Conclusion: Our meta-analysis showed the significance of HMGA2 and its prognostic value in various cancers. High level of HMGA2 could be associated with poor OS in patients with clear cell renal cell carcinoma, head and neck cancer, hepatocellular carcinoma and pancreatic ductal adenocarcinoma, but not esophageal adenocarcinoma and ovarian carcinoma.
Introduction
Cancer has been one of the major causes of death and threats to global health due to its high morbidity and mortality (Wu S. et al., 2016). Meanwhile, the global incidence of cancer is rapidly increasing (Torre et al., 2015). Study shows that in 2017 there are 1,688,780 new cancer cases and 600,920 cancer deaths in the United States (Siegel et al., 2017). Many researchers have been focusing on identifying new tumor biomarkers which can be associated with cancer screening, diagnosis, prognosis, and evaluation of treatment efficacy (Ribeiro et al., 2016; Gorin et al., 2017; Kojima et al., 2017). Currently, even though various therapeutic methods have made significant achievements in cancer therapy, the 5-year-survival rate still remains unsatisfactory in cancer patients (Gonzalez and Agudo, 2012). Therefore, it is necessary to identify new prognostic biomarkers for accurate prognosis prediction.
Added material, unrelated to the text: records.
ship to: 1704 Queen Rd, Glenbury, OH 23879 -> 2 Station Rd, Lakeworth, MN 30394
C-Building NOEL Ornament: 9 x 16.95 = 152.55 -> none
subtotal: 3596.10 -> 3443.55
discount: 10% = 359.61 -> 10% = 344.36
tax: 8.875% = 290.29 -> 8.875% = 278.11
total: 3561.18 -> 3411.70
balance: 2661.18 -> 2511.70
High mobility group protein A2 (HMGA2) is a small non-histone chromosomal protein. It has no intrinsic transcriptional activity, but can modulate transcription by altering chromatin architecture (Hock et al., 2007; Pallante et al., 2015). Normally, HMGA2 protein is highly expressed in embryogenesis, while its expression is almost undetectable in most adult and differentiated tissues (Chiappetta et al., 1995; Rogalla et al., 1996; Hirning-Folz et al., 1998). An increasing number of recent studies have suggested that HMGA2 could highly express in many human malignant cells, and it can participate in different cellular activities including cell cycle regulation, differentiation and senescence (Wood et al., 2000; Hristov et al., 2009). HMGA2 overexpression has been reported to be associated with tumorigenesis and progression in many human cancers such as esophageal squamous cell cancer (Zhang et al., 2016), lung cancer (Kumar et al., 2014), pancreatic cancer (Piscuoglio et al., 2012), breast cancer (Wu J. et al., 2016) and colorectal cancer (Wang et al., 2011). Meanwhile, plenty of studies showed that elevated HMGA2 expression in cancer tissues was associated with poor survival in patients such as lung cancer (Sarhadi et al., 2006), oral squamous cell carcinoma (Miyazawa et al., 2004), ovarian cancer (Shell et al., 2007) and metastatic breast cancer (Langelotz et al., 2003). However, due to the limitations of sample size and research programs, single studies are inadequate to obtain a reliable assessment of the potential prognostic value of HMGA2. Therefore, we conducted a meta-analysis of a large sample size to gain better insight into this problem. In addition, The Cancer Genome Atlas (TCGA) databases were utilized to validate the result of our meta-analysis.
Materials and Methods
Study Strategy
Method of the analysis was based on the Preferred Reporting Items for Systematic Reviews and Meta-Analyses (PRISMA) statement (Moher et al., 2009). We searched PubMed, Embase, Web of Scienceand Cochrane Library databases for relevant articles from January 1, 2000 to August 17, 2017. The research subject and article language were limited to human and English. Both MeSH terms and free-text words were used as strategy to increase the sensitivity of the searching. The search terms included: (“cancer” OR “tumor” OR “neoplasm” OR “carcinoma”) AND (“High mobility group protein A2” OR “HMGA2”) AND (“prognosis” OR “prognostic” OR “outcome”). We also manually screened the references of retrieved articles to identify more eligible studies that may have been missed by the key word search.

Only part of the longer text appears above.